[Extracted entries Boundary: Start]

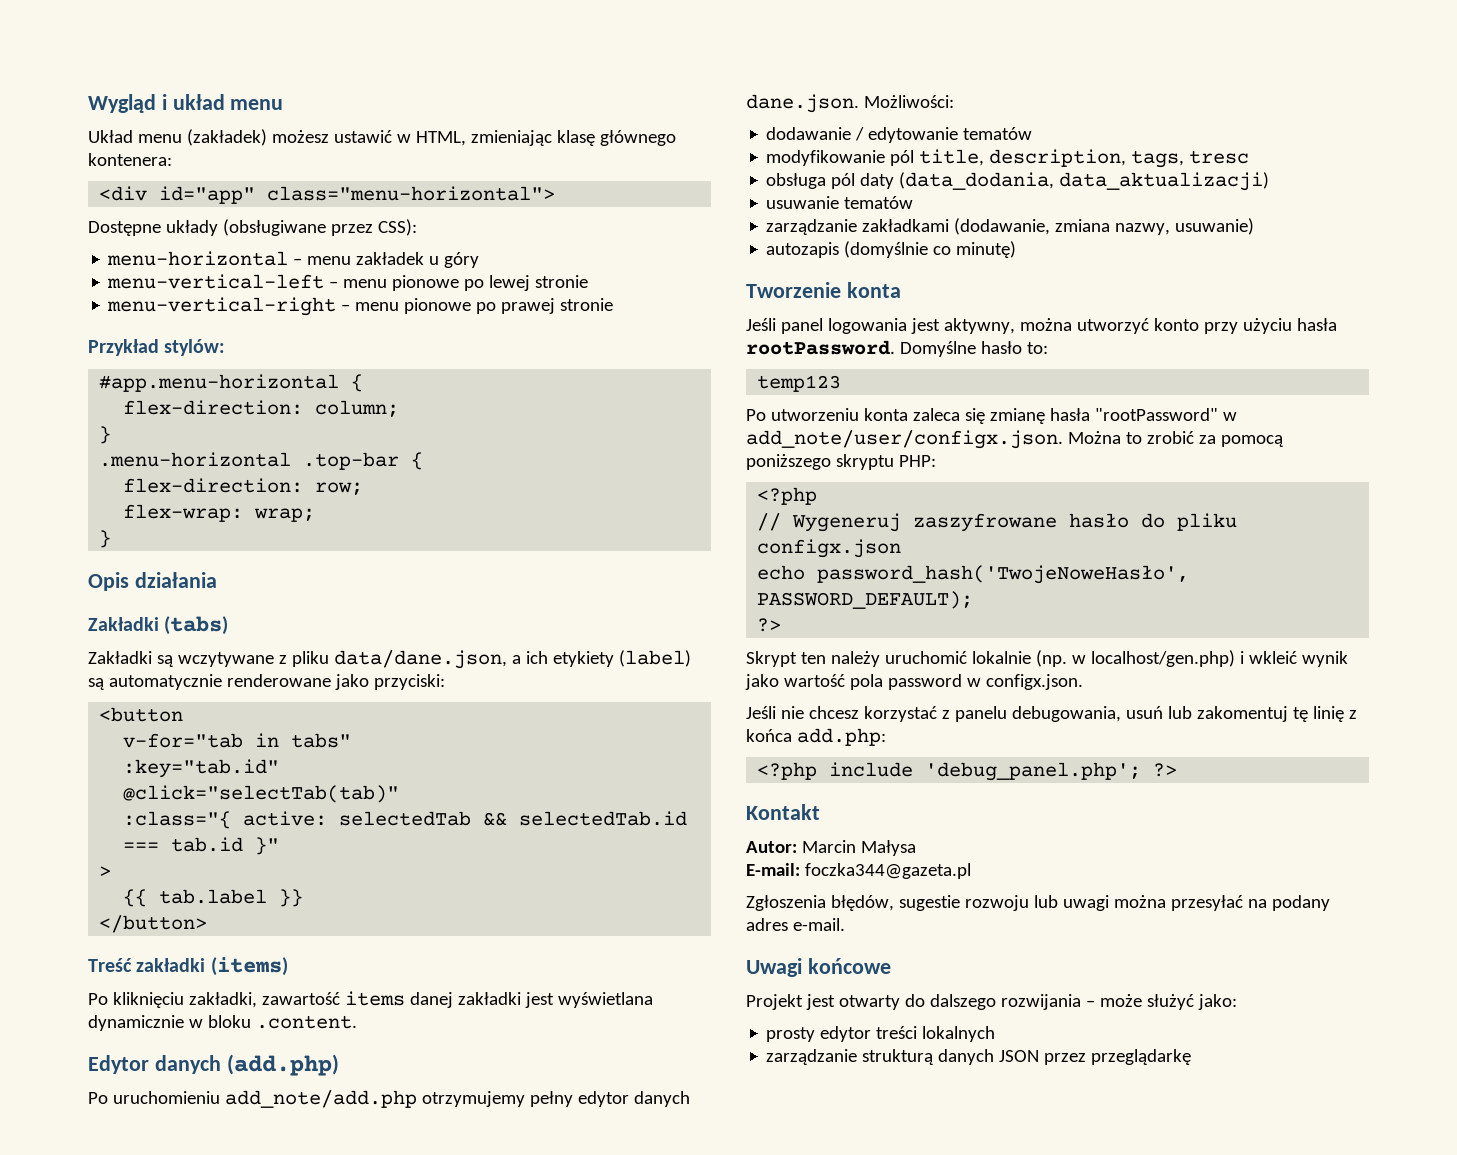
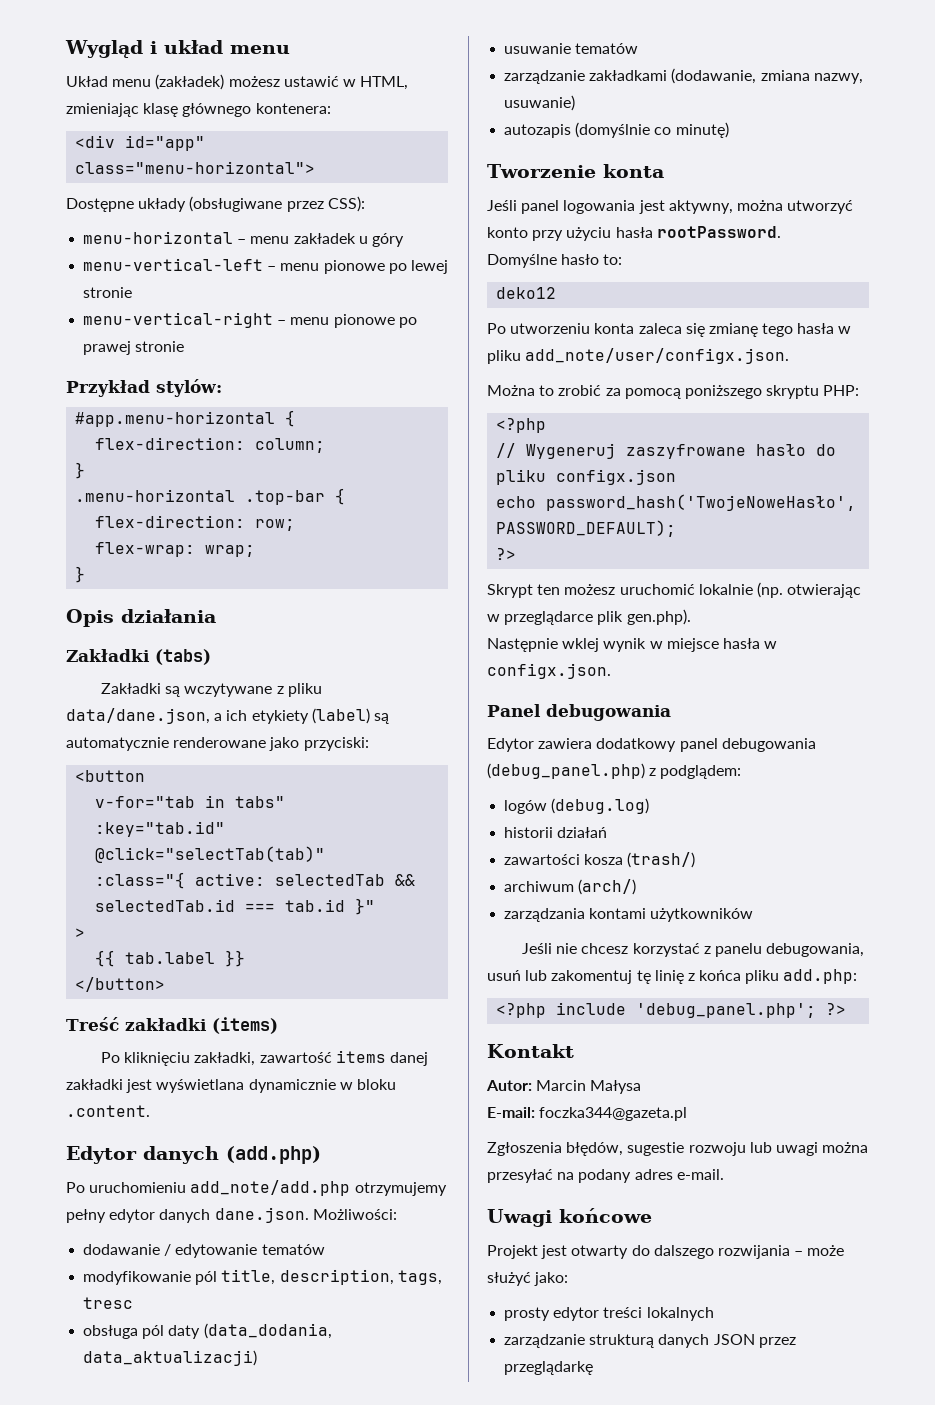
- Jeśli panel logowania jest aktywny, można utworzyć konto przy użyciu hasła rootPassword. Domyślne hasło to:
+ Jeśli panel logowania jest aktywny, można utworzyć konto przy użyciu hasła rootPassword.
+ Domyślne hasło to:
- temp123
+ deko12
- Po utworzeniu konta zaleca się zmianę hasła "rootPassword" w add_note/user/configx.json. Można to zrobić za pomocą poniższego skryptu PHP:
+ Po utworzeniu konta zaleca się zmianę tego hasła w pliku add_note/user/configx.json.
+ Można to zrobić za pomocą poniższego skryptu PHP:
- Skrypt ten należy uruchomić lokalnie (np. w localhost/gen.php) i wkleić wynik jako wartość pola password w configx.json.
+ Skrypt ten możesz uruchomić lokalnie (np. otwierając w przeglądarce plik gen.php).
+ Następnie wklej wynik w miejsce hasła w configx.json.
+ Panel debugowania
+ Edytor zawiera dodatkowy panel debugowania (debug_panel.php) z podglądem:
+ logów (debug.log)
+ historii działań
+ zawartości kosza (trash/)
+ archiwum (arch/)
+ zarządzania kontami użytkowników
- Jeśli nie chcesz korzystać z panelu debugowania, usuń lub zakomentuj tę linię z końca add.php:
+ Jeśli nie chcesz korzystać z panelu debugowania, usuń lub zakomentuj tę linię z końca pliku add.php:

[Extracted entries Boundary: End]

Give back exactly the lines running from the line containing "- Skrypt ten" through the end of the material above, both included, and nothing beyond them.

- The completed task:
- Skrypt ten należy uruchomić lokalnie (np. w localhost/gen.php) i wkleić wynik jako wartość pola password w configx.json.
+ Skrypt ten możesz uruchomić lokalnie (np. otwierając w przeglądarce plik gen.php).
+ Następnie wklej wynik w miejsce hasła w configx.json.
+ Panel debugowania
+ Edytor zawiera dodatkowy panel debugowania (debug_panel.php) z podglądem:
+ logów (debug.log)
+ historii działań
+ zawartości kosza (trash/)
+ archiwum (arch/)
+ zarządzania kontami użytkowników
- Jeśli nie chcesz korzystać z panelu debugowania, usuń lub zakomentuj tę linię z końca add.php:
+ Jeśli nie chcesz korzystać z panelu debugowania, usuń lub zakomentuj tę linię z końca pliku add.php:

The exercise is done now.